Meskipun target pembangunan Pasar Grosir Ngronggo di Kota Kediri ini hingga Maret mendatang, tapi upaya percepatan terus dilakukan karena hingga pekan kemarin, progres pembangunan baru mencapai 50 persen.
Direktur Utama (Dirut) Perumda Pasar Joyoboyo Kota Kediri, Djauhari Luthfi menyebutkan bahwa proyek ditargetkan rampung sebelum Hari Raya Idul Fitri.
Entah sebelum atau selama bulan Ramadhan, pembangunan Pasar Grosir Ngronggo diharapkan sudah selesai.
"Kita upayakan maksimal minggu kedua Ramadhan sudah selesai," ujarnya seperti dikutip dari Radar Kediri (Jawa Pos Group) pada Selasa (23/1).
Meski dikebut, Luthfi mengklaim bahwa percepatan tersebut tidak akan berdampak pada penurunan spesifikasi bangunan.
Alih-alih, kontraktor menerapkan penambahan pekerja, termasuk waktu kerja atau jam lembur agar dapat mengejar target yang ditentukan.
"Kalau untuk progres minggu kemarin sudah 50 persen lebih, dengan deviasi plus 16 persen dari target," urainya.
Selain itu, pembangunan gorong-gorong juga akan menjadi prioritas utama. Pembangunan sistem drainase tersebut dilakukan untuk mencegah banjir di area pasar.
"Kita berusaha agar nggak banjir. Salah satunya juga dengan membangun sumur resapan," imbuhnya.
Nantinya, Luthfi juga akan menambahkan pengerasan jalan di kompleks tersebut, termasuk pemasangan paving di kawasan yang akan menampung 107 kios baru itu.
"Pengerasan jalan agar tidak amblas saat dilewati truk. Bisa dilewati truk dengan muatan hingga 16 ton," tandasnya.
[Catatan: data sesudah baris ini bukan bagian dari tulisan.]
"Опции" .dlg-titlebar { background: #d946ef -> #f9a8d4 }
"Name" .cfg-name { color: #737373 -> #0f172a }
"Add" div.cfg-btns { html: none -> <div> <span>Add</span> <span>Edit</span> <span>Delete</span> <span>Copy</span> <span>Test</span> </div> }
Pembangunan 107 kios baru di pasar grosir terbesar di Kediri Raya itu diketahui menelan biaya hingga sebanyak Rp 8,3 miliar.
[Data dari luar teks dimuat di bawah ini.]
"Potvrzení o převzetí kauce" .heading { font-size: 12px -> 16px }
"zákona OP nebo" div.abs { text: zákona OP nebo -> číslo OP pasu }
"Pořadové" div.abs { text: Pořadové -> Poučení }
Proyek pembangunan kios dengan sistem built, operate, transfer (BOT) ini dilakukan oleh paguyuban pedagang dengan pengawasan dari Pemerintah Kota (Pemkot) Kediri.
Adapun pembangunan kios tersebut mencakup delapan blok, di mana berdasarkan pantauan, hingga kemarin fisik bangunan kios untuk blok di sisi barat dan utara sudah terlihat dengan jelas.
Sebagai informasi, pembangunan ratusan kios yang berlokasi di area depan Pasar Grosir tersebut sebelumnya pernah dilakukan pada 2014.
Namun proyek yang sudah setengah jadi tersebut sempat mangkrak karena dianggap bertentangan dengan hukum, yakni dianggap tidak sesuai dengan rencana tata ruang dan wilayah (RTRW).
Hal itu dikarenakan kawasan proyek tersebut pada saat itu seharusnya digunakan untuk pelataran parkir mobil barang (PPMB).